I spend what seems like a lot of time working with schedules and scheduling tools. But in practice the visible product of that work offers a pretty poor return on the effort that went into it.

To illustrate what I mean let me give the example of a large project I'm familiar with. This project involved roughly 2000 people working full-time for several years. Project schedules were developed and tracked at a high level of detail with tens of thousands of activities and a requirement that every person posted the details of their daily work. The end result was a schedule model and some indicators that showed the project was going to be late.

If you take a look at the effort that went into creating and maintaining that schedule and the resulting indicators you would find it was a couple dozen person-years. Now perhaps on a large project that is not too large a price to pay, but in absolute terms it seems immense.

However, on this same project, in some back cubicle someone put together an informal pool and kept a list of people's guesses about when the project would complete. None of these guesses were as optimistic as the results that the schedule produced. All of these guesses were closer (by several months) to what actually happened than the schedule projections were for most of the project. The cost of these guesses was a few person-minutes a piece. Based on this I did a similar exercise on another project. At the beginning I asked the people working on the project when it would finish. I got a range of several months on a project which was to last about a year and a half. It turned out that the average guess was within a week of what actually happened. Once again it took about an hour to actually do this.

My purpose in this is not to say that schedules are useless. They certainly are not. But it is clear to me that their value as a predictive tool is vastly inferior to the informed judgement of the project participants.

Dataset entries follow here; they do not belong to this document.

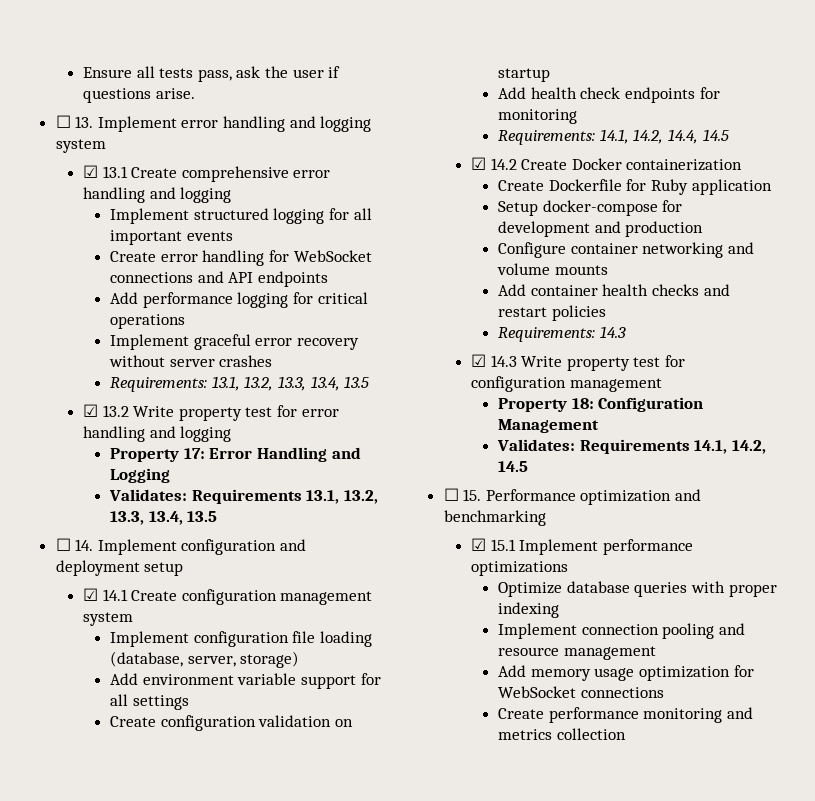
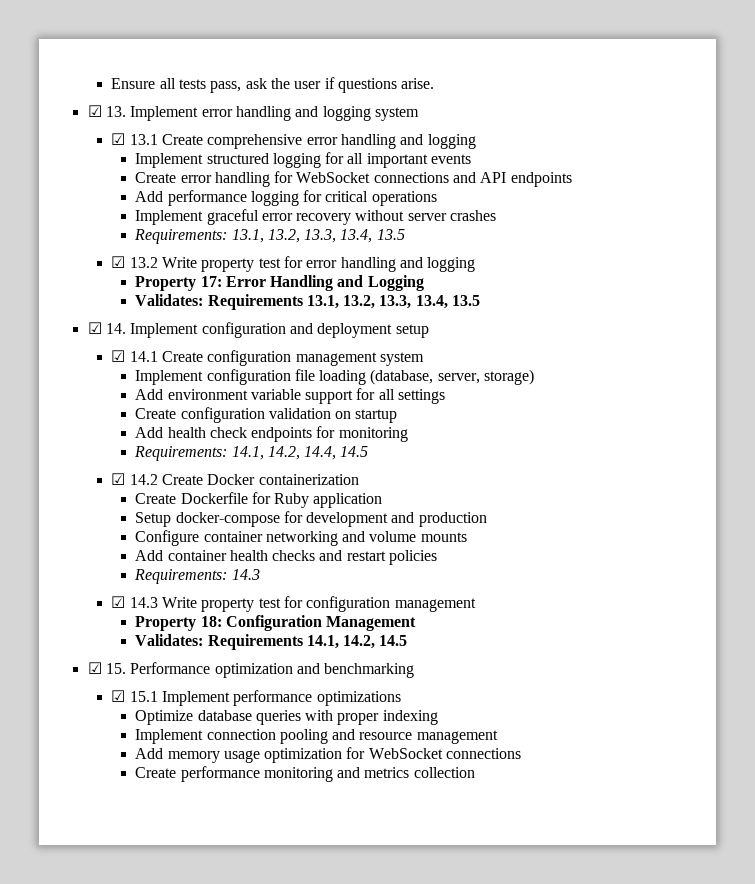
- ☐ 13. Implement error handling and logging system
+ ☑ 13. Implement error handling and logging system
- ☐ 14. Implement configuration and deployment setup
+ ☑ 14. Implement configuration and deployment setup
- ☐ 15. Performance optimization and benchmarking
+ ☑ 15. Performance optimization and benchmarking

Now one can say, "well, if they put what they really think into the project schedule then it will be correct", and in a perfect sort of world I'd be forced to agree. But the world is not perfect and a schedule is a necessary abstraction of what is planned so there is some detail that is lost and some assumptions which can not be embodied. One can not create the Mona Lisa with a box full of dry erase markers. However, the human mind can imagine it with minimal effort. Why not use that same power to predict when your project is going to complete?